Mietrecht: Mieterhöhung gestützt auf Sachverständigengutachten (BGH VIII ZR 190/17)

Michael HeinzRA Michael Heinz, RAe Dr. Hantke & Partner

Kann ein Gutachten relevant sein, wenn der Gutachter die Wohnung nicht besichtigt hat?

Um die Miete für eine Wohnung wirksam zu erhöhen, ist der Vermieter gehalten, bestimmte formale Voraussetzungen einzuhalten. Wenn der Vermieter die Miete an die ortsübliche Vergleichsmiete anpassen will, muss er die Erhöhung begründen. Gesetzlich sind dafür (in § 558 Abs. 2 BGB) mehrere Wege vorgesehen, wovon die Bezugnahme auf den örtlichen Mietenspiegel am bekanntesten sein dürfte. Es ist aber neben der Benennung von Vergleichswohnungen auch die Bezugnahme auf ein Sachverständigengutachten möglich.

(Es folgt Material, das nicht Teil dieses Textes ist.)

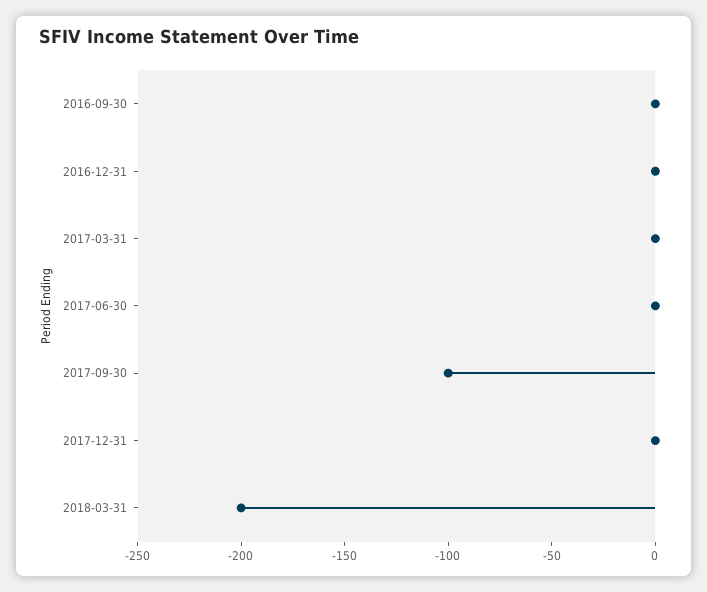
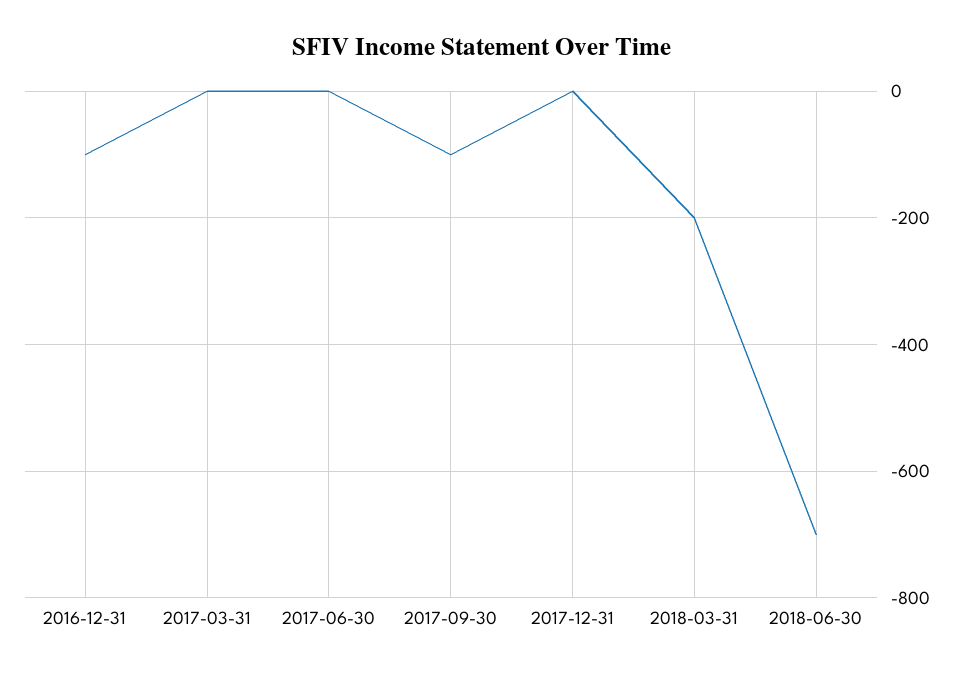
2016-09-30: 0 -> none
2016-12-31: 0 -> -100
2018-06-30: none -> -700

Für den Vermieter einer einzelnen Wohnung kommt das Sachverständigengutachten als Begründungsmittel für eine Mieterhöhung als zu teuer wohl kaum in Betracht. Geht es aber um die Mieterhöhung in einem größeren Mehrfamilienhaus, werden Sachverständigengutachten manchmal verwendet. Je weniger Wohnungen der Sachverständige dafür besichtigen muss, umso günstiger kann er sein Gutachten anbieten. Wenn allerdings der Sachverständige die konkrete Wohnung nicht kennt, wird den Mieter das Gutachten nicht so leicht überzeugen.

Bislang war davon auszugehen, dass der Sachverständige zumindest eine Wohnung gleicher Art besichtigt haben musste (Typengutachten). Davon ist der Bundesgerichtshof in einer Entscheidung vom 11.07.2018 (BGH VIII ZR 190/17) ausdrücklich abgerückt und hat festgestellt, dass ein Gutachten zur Begründung des Mieterhöhungsverlangens auch verwendet werden kann, wenn der Sachverständige weder die fragliche Wohnung noch eine vergleichbare Wohnung besichtigt hat.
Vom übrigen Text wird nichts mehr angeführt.